We enter the 1998-99 academic year with several key programs designed to move us toward our goal. Each has a specific focus - freshman acculturation, support for honors students, help for faculty in implementing new methodologies, enhanced use of technology, more in-depth counseling, closer integration of academic programs and residence life - but they share a common objective of making the University a national model of an undergraduate learning environment. We are particularly eager to involve undergraduates in research, and will give special emphasis to activities in that area.

But these are not things that can - or should - be imposed by an administration. They require active support from both students and faculty.
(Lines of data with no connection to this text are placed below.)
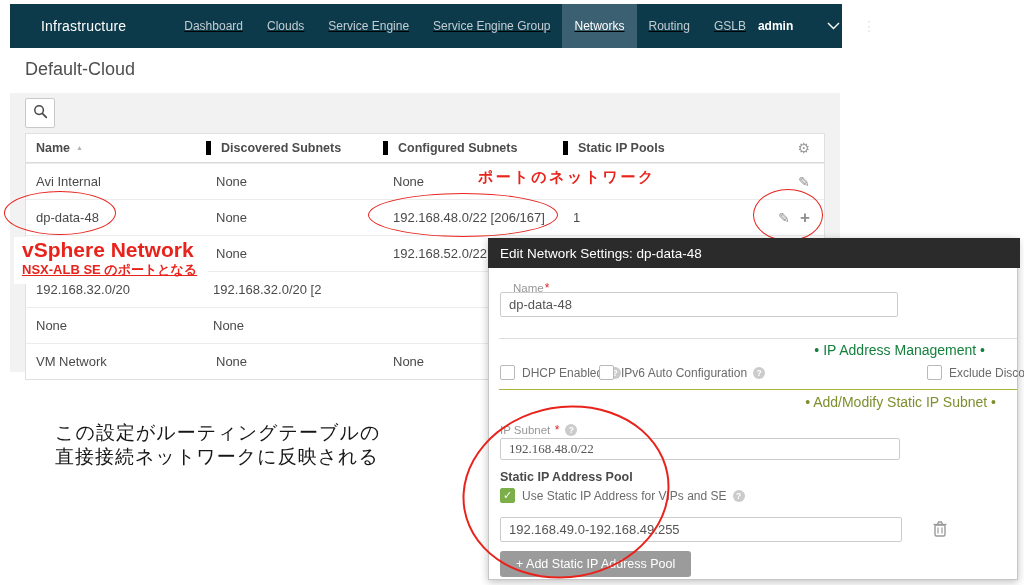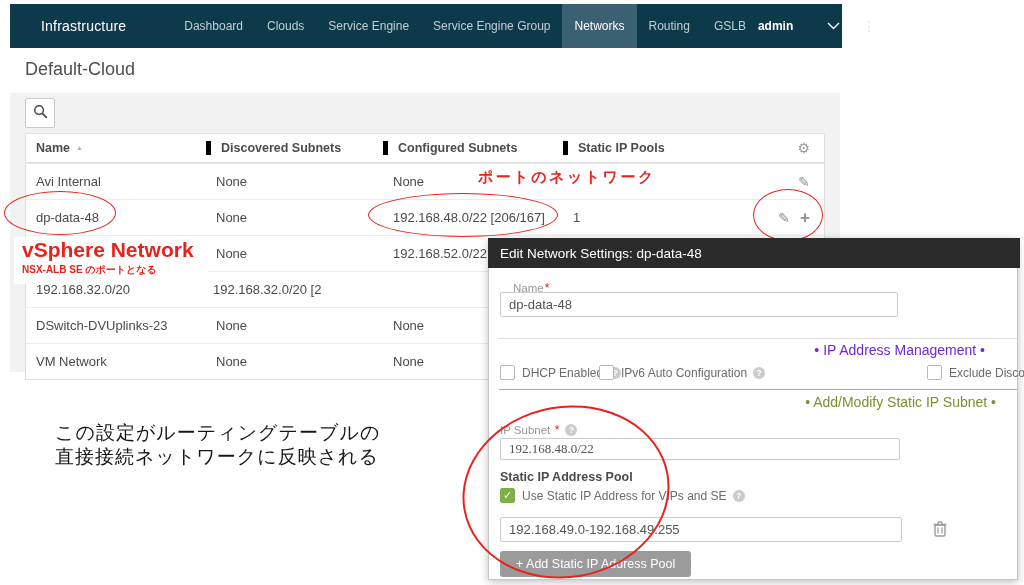--- a/index.html
+++ b/index.html
@@ -12,7 +12,7 @@
   .hamburger{width:16px;height:12px;display:flex;flex-direction:column;justify-content:space-between;cursor:pointer;}
   .hamburger i{display:block;height:2px;background:#fff;border-radius:1px;}
   .nav-title{color:#fff;font-size:14px;margin-left:13px;letter-spacing:.2px;}
-  .nav-menu{display:flex;height:100%;margin-left:46px;align-items:stretch;}
+  .nav-menu{display:flex;height:100%;margin-left:46px;align-items:stretch;text-decoration:underline;}
   .nav-item{display:flex;align-items:center;padding:0 12px;font-size:12px;color:#c3ced3;cursor:pointer;white-space:nowrap;}
   .nav-item.selected{background:#3a6072;color:#fff;}
   .nav-right{margin-left:auto;display:flex;align-items:center;}

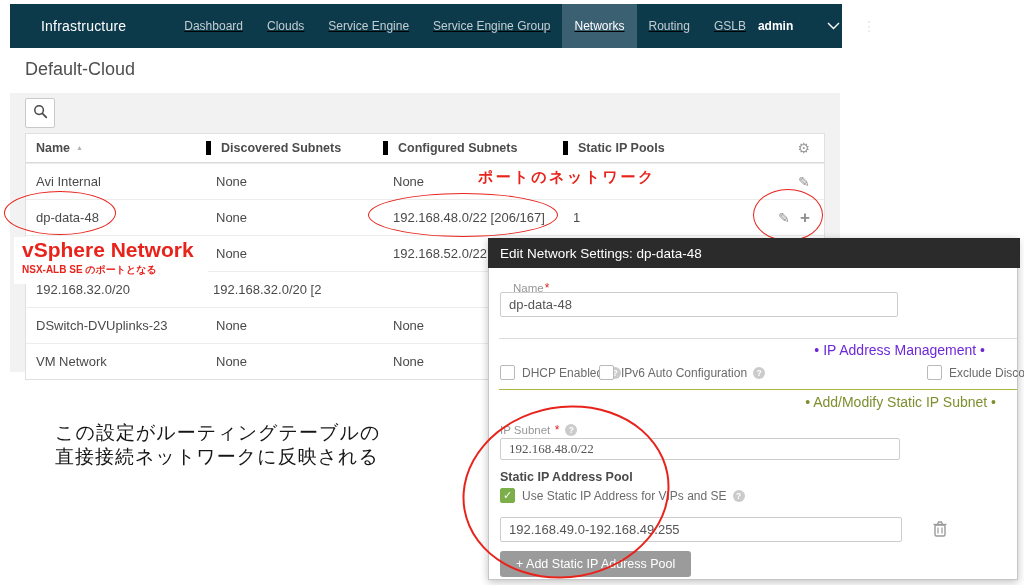--- a/index.html
+++ b/index.html
@@ -196,7 +196,7 @@
   <div class="annot red-text" style="left:478px;top:168px;font-size:15px;letter-spacing:2.5px;">ポートのネットワーク</div>
   <div class="annot" style="left:14px;top:237px;width:194px;height:47px;background:#fff;">
     <div class="red-text" style="margin:3px 0 0 8px;font-size:21px;line-height:20px;">vSphere Network</div>
-    <div class="red-text" style="margin:0 0 0 8px;font-size:10px;line-height:20px;">NSX-ALB SE のポートとなる</div>
+    <div class="red-text" style="margin:0 0 0 8px;font-size:13px;line-height:20px;text-decoration:underline;">NSX-ALB SE のポートとなる</div>
   </div>
   <div class="annot jp-note" style="left:55px;top:421px;">
     <div>この設定がルーティングテーブルの</div>

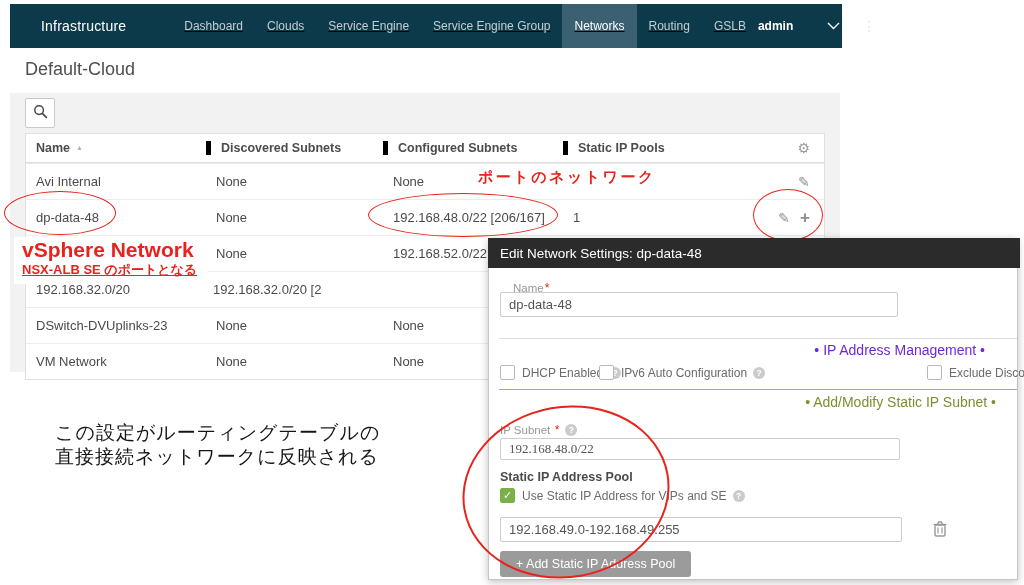--- a/index.html
+++ b/index.html
@@ -173,7 +173,6 @@
       </div>
 
       <div class="trow">
-        <div class="tc c-name">DSwitch-DVUplinks-23</div>
         <div class="tc c-disc">None</div>
         <div class="tc c-conf">None</div>
         <div class="tc c-pool"></div>

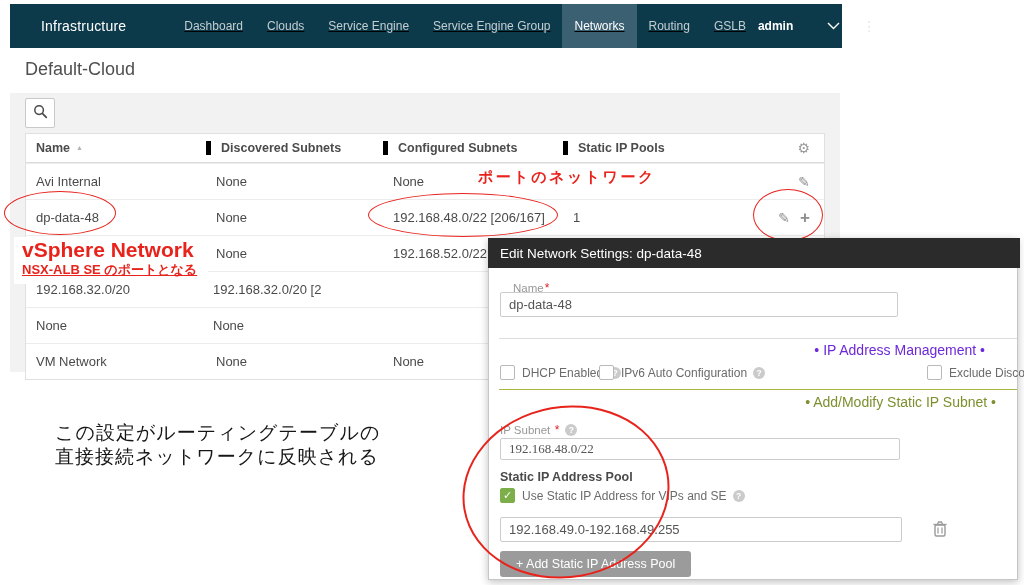--- a/index.html
+++ b/index.html
@@ -62,7 +62,7 @@
     padding:0 8px;box-sizing:border-box;background:#fff;font-family:"Liberation Sans",sans-serif;}
   .divider{position:absolute;left:10px;right:0;height:1px;background:#ddd;}
   .divider.olive{background:#a9b53e;}
-  .section-label{position:absolute;font-size:14px;color:#6d28d9;}
+  .section-label{position:absolute;font-size:14px;color:#15803d;}
   .section-label.olive{color:#7d8f2f;}
   .cb-group{position:absolute;display:flex;align-items:center;font-size:12px;color:#6b6b6b;white-space:nowrap;}
   .cb{width:15px;height:15px;border:1px solid #b9b9b9;border-radius:2px;background:#fff;box-sizing:border-box;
On August 29, welcoming new freshmen and transfer students at Convocation, I gave students four suggestions about how they could make the most of their undergraduate experience. First and foremost, I urged them to get to know their professors - not just in the classroom, but in their offices as well. Second, I suggested that they avail themselves fully of all of our advisory services - not just for help with program choices each semester, but for guidance in determining life and career goals and in linking those goals to the universe of academic options. Third, I called on each student to participate to the fullest in the life of the University community, in all its dimensions - cultural, artistic, political, recreational. Fourth, I implored them to spend a significant portion of their time on unfocused intellectual pursuits - to browse in the library, to surf the net, to engage in bull sessions in the dorms. That may not help them get better grades, but it will help them challenge their preconceptions and formulate new ideas - activities that are of the essence of a college education.
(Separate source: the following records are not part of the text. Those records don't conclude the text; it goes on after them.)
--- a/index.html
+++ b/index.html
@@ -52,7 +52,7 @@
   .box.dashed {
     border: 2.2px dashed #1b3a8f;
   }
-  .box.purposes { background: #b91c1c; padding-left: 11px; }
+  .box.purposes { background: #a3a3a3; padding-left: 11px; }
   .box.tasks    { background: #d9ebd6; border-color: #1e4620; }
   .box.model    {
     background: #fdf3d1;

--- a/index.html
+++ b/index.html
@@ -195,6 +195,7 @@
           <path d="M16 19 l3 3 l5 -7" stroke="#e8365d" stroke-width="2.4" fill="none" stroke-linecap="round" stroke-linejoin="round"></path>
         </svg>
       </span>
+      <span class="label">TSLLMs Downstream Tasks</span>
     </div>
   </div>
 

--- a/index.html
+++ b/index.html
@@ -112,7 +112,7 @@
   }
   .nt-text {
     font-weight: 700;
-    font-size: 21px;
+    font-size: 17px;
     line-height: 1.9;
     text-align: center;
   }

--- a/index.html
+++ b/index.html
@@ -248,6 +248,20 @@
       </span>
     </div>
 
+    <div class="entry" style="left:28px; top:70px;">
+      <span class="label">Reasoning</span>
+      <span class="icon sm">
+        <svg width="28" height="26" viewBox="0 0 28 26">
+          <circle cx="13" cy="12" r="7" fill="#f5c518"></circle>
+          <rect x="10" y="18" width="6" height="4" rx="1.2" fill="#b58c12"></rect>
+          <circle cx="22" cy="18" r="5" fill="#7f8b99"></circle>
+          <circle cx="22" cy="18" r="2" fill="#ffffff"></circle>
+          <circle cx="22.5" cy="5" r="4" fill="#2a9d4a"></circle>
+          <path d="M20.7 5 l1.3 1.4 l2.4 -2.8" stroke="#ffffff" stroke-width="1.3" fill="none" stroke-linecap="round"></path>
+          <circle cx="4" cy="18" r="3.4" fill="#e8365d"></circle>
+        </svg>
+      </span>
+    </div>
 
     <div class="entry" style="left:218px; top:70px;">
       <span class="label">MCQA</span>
If students do their part, we - faculty, staff and administrators - must also be prepared to do ours. John Sloan Dickey, who served as president of Dartmouth in the 1950s, once said, "There is no more vulnerable human combination than an undergraduate." Our students in the 1990s may appear different: not only are they more diverse than the privileged, all-male, almost exclusively white student body at Dartmouth in the 1950s but at first glance they may not seem very vulnerable, for people who came of age in the 1990s have been subjected, for better or worse, to a set of influences that may make them grow up before their time. Yet if we look below the surface, we see young people with needs every bit as great as those of undergraduates at any time or place.
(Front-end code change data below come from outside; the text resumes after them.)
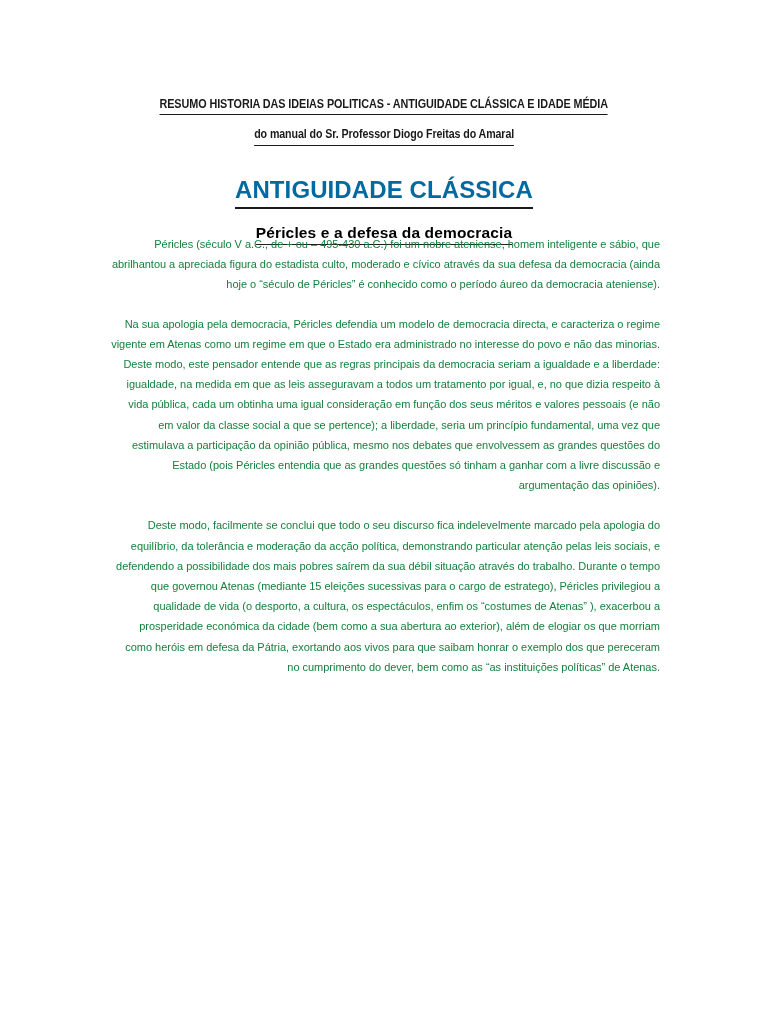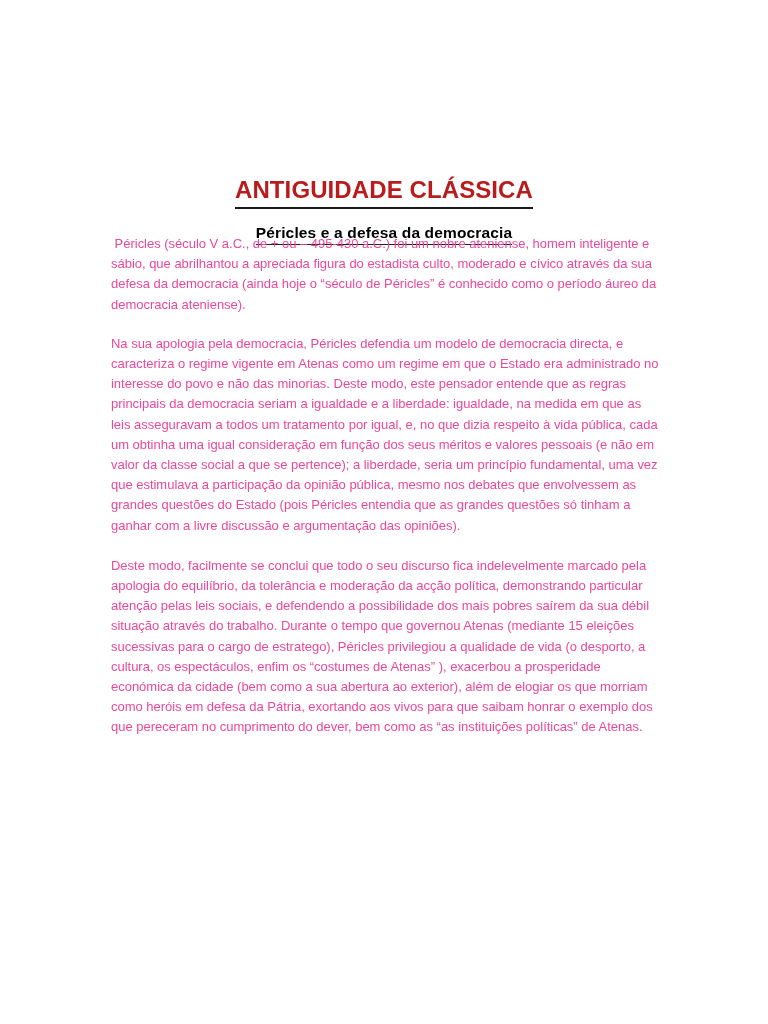--- a/index.html
+++ b/index.html
@@ -125,6 +125,10 @@
 
 <div class="page">
 
+  <div class="doc-header">
+    <div class="doc-header-line doc-header-main"><span class="u">RESUMO HISTORIA DAS IDEIAS POLITICAS - ANTIGUIDADE CLÁSSICA E IDADE MÉDIA</span></div>
+    <div class="doc-header-line doc-header-sub"><span class="u">do manual do Sr. Professor Diogo Freitas do Amaral</span></div>
+  </div>
 
   <h1 class="doc-title"><span>ANTIGUIDADE CLÁSSICA</span></h1>
 

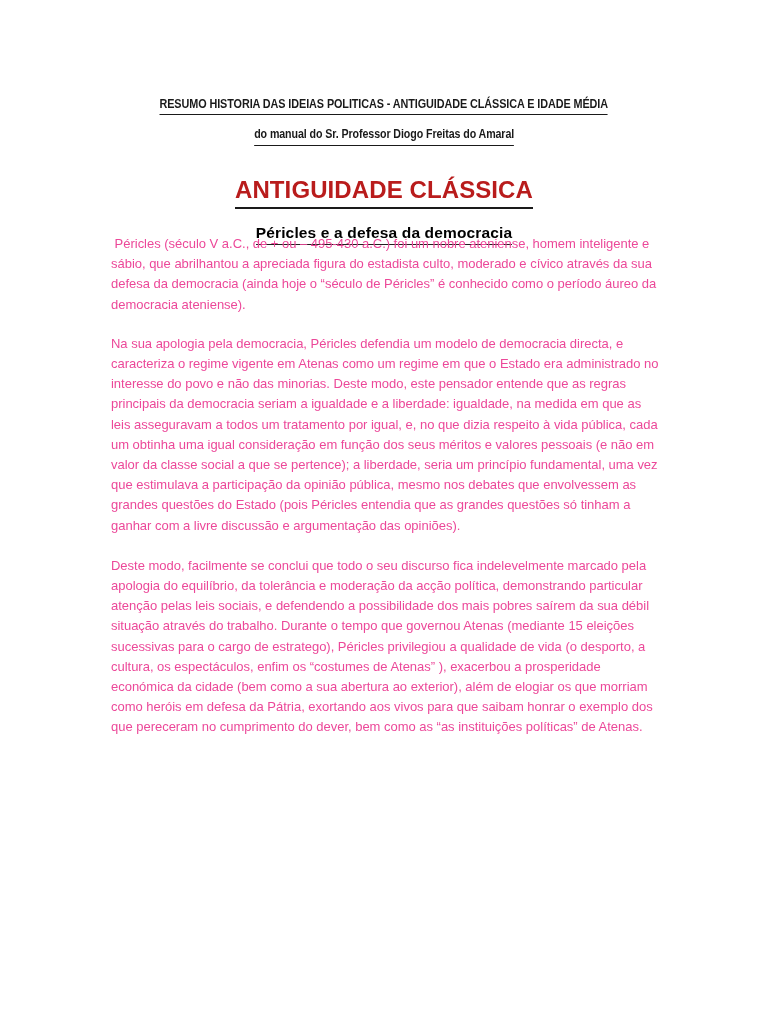--- a/index.html
+++ b/index.html
@@ -72,7 +72,7 @@
     font-weight: 700;
     font-size: 24px;
     letter-spacing: 0.1px;
-    color: #b91c1c;
+    color: #0369a1;
     border-bottom: 2px solid #1a1a1a;
     padding-bottom: 2px;
     line-height: 1.18;

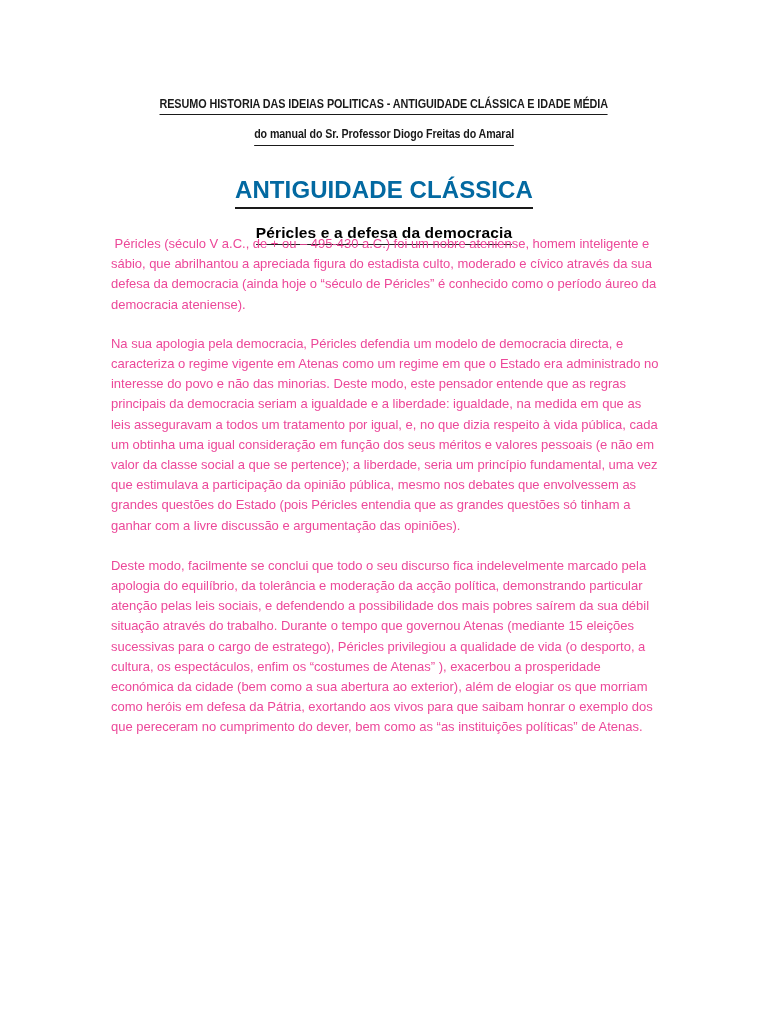--- a/index.html
+++ b/index.html
@@ -108,10 +108,10 @@
   .doc-para {
     margin: 0 0 19px 0;
     font-family: "Liberation Sans", sans-serif;
-    font-size: 13px;
+    font-size: 11px;
     line-height: 20.2px;
-    color: #ec4899;
-    text-align: left;
+    color: #15803d;
+    text-align: right;
     white-space: pre-wrap;
     letter-spacing: -0.02px;
   }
Here at the University of Connecticut, we need to be fully aware of that, and for the most part we are. We respond to our students' needs not by making life "easy" - low standards help no one - but by working as hard as we can to make this an institution where the concept of access has operational meaning on a daily basis. This is and must continue to be a place where faculty are accessible to students, where the tools of learning are readily at hand, where help is available whenever it is needed.

Of our many priorities, none is more important than educating the students who have chosen to attend this university. Perhaps our greatest challenge in the next century will be to continue to demonstrate that a top quality public university can fulfill that function even as it excels in the research and service missions that are also intrinsic to our identity. We must continue to work hard to meet that challenge.

This is the first in a series of monthly columns by the president. The chancellor's column will appear on September 14.